Die Handelskammer feiert ihren 350. Geburtstag – für die Stadt eine Erfolgsgeschichte
Manchmal hilft der Blick zurück, um klarer in die Zukunft schauen zu können. Als die Handelskammer am 19. Januar 1665 als „Commerzdeputation“ gründet wurde, war Europa das Herz der Finsternis. Die Verheerungen des 30-jährigen Krieges lagen erst 17 Jahre zurück, Niedergang oder Stagnation prägten die Zeit. Im selben Jahr wütete in London die Pest mit 100.000 Toten, auf der Nordsee bekriegten sich die niederländische und die englische Flotte. Immer wieder wurden Hamburger Schiffe Opfer der Piraterie. Die Gründung der „Commerzdeputation“ war damals Hilfe zur Selbsthilfe – sie sollte endlich den Handel sichern und „Drangsahl und Beschwerden“ beim Hamburger Rat vortragen. Mit diesem Schritt selbstbewusster Kaufleute begann der Aufstieg der Freien und Hansestadt Hamburg.

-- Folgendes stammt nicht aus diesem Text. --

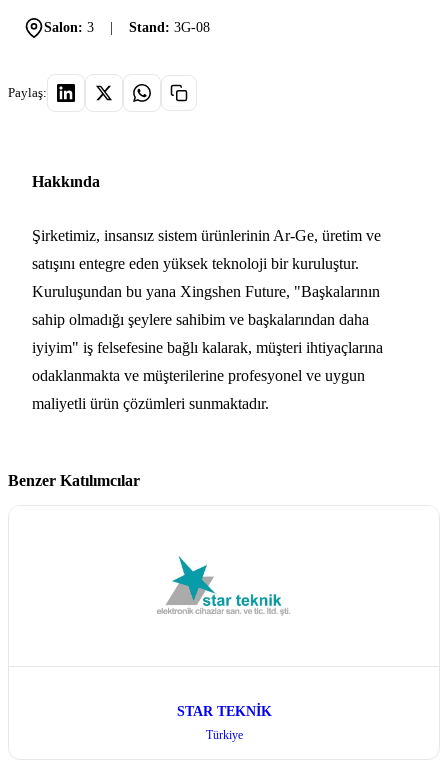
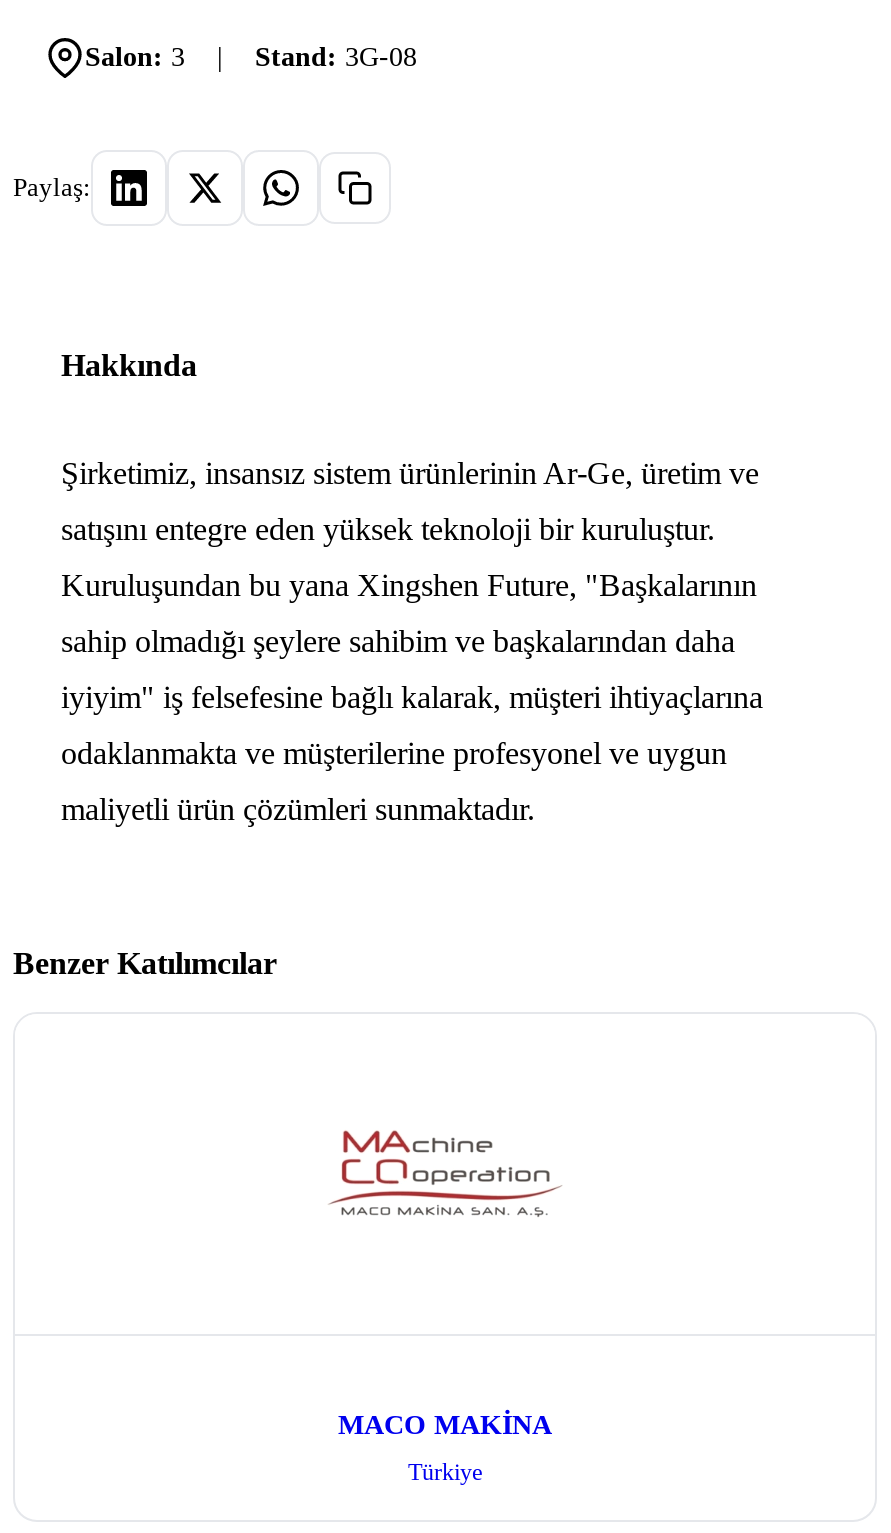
- [image]
+ [image]

- STAR TEKNİK
+ MACO MAKİNA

So spricht aus den weihevollen Grußworten von Bürgermeister Olaf Scholz bis zu Bundespräsident Joachim Gauck nicht nur höflicher Respekt, sondern auch Anerkennung und Lob für das Wirken der Hamburger Handelskammer. Gerade die Hamburger Sozialdemokratie hat es in ihrer Geschichte immer verstanden, nicht gegen die Kaufmannschaft, sondern gemeinsam mit ihr Politik zu machen. Das ging so weit, dass die Hamburger SPD nach den ersten allgemeinen, freien und gleichen Wahlen 1919 trotz eigener Mehrheit auf den Posten des Ersten Bürgermeisters verzichtete. Bis heute hält die enge Verbindung zwischen Kaufleuten und Arbeiterklasse. Altkanzler Helmut Schmidt sprach von der „Synthese aus Buddenbrook und Bebel“, einem Amalgam, das Hamburg und seinen Geist geprägt habe. Dieses Bündnis hat beiden genutzt – bis heute: Kaum eine Stadt ist in Europa wirtschaftlich so erfolgreich wie Hamburg; und in keinem anderen Bundesland regiert die SPD mit einer absoluten Mehrheit.
Kritik an diesem überraschenden wie oft engen Bündnis kann da nicht verwundern – gerade in den vergangenen Monaten bläst der Kammer der Wind ins Gesicht. Sogenannte Rebellen opponieren gegen gewachsene Strukturen, erst am Montag kündigte der Chaos Computer Club Klage gegen die Kammer an, weil sie das Transparenzgesetz unzureichend umsetze. Allerdings ist diese Kammerkritik mitunter sehr grün gefärbt – oft gerät die Kammer in parteipolitische Profilierungsversuche. Mit ihrer konservativen Struktur – Frauen etwa dürfen erst seit 25 Jahren ins Plenum einziehen – macht die Handelskammer es ihren Gegnern leicht. Und mit der Tradition einer 350-jährigen Geschichte fällt es schwerer, auf Forderungen nach Offenheit schnell und souverän zu reagieren.
Allerdings können diese Tagesstreitigkeiten die Erfolgsbilanz für die Stadt nicht schmälern. Die Handelskammer stand schon für eine „Willkommenskultur“, als Internationalisierung ein unbekanntes Wort war: Viele Kaufleute mit Wurzeln im Ausland, ob Godeffroy, Amsinck oder Sloman, wurden in Stadt und Kammer heimisch. Offenheit beschränkte sich nicht allein auf den Handel, sie war Geisteshaltung. Das gilt bis heute: Die Olympiabewerbung, die derzeit in der Stadt mit wachsender Begeisterung diskutiert wird, geht ebenfalls auf die Handelskammer zurück. Als das olympische Feuer in der Hansestadt schon zu verlöschen schien, kämpfte die Kammer unbeirrt weiter für die Idee.
Weniger Schlagzeilen erntet sie für ihr Engagement für Unternehmensgründer, den Tourismus oder im „Bündnis für den Mittelstand“ – wertvoll für die Stadt ist es gleichwohl.
Die Handelskammer, so sagte Präses Melsheimer in seiner Festrede, habe neun Staatsformen, sieben Kriege und zehn Währungen überlebt. Diese Liste darf keiner weiterführen wollen. Trotzdem sollten alle Hamburger der Kammer noch viele runde Geburtstage wünschen – im ureigenen Interesse.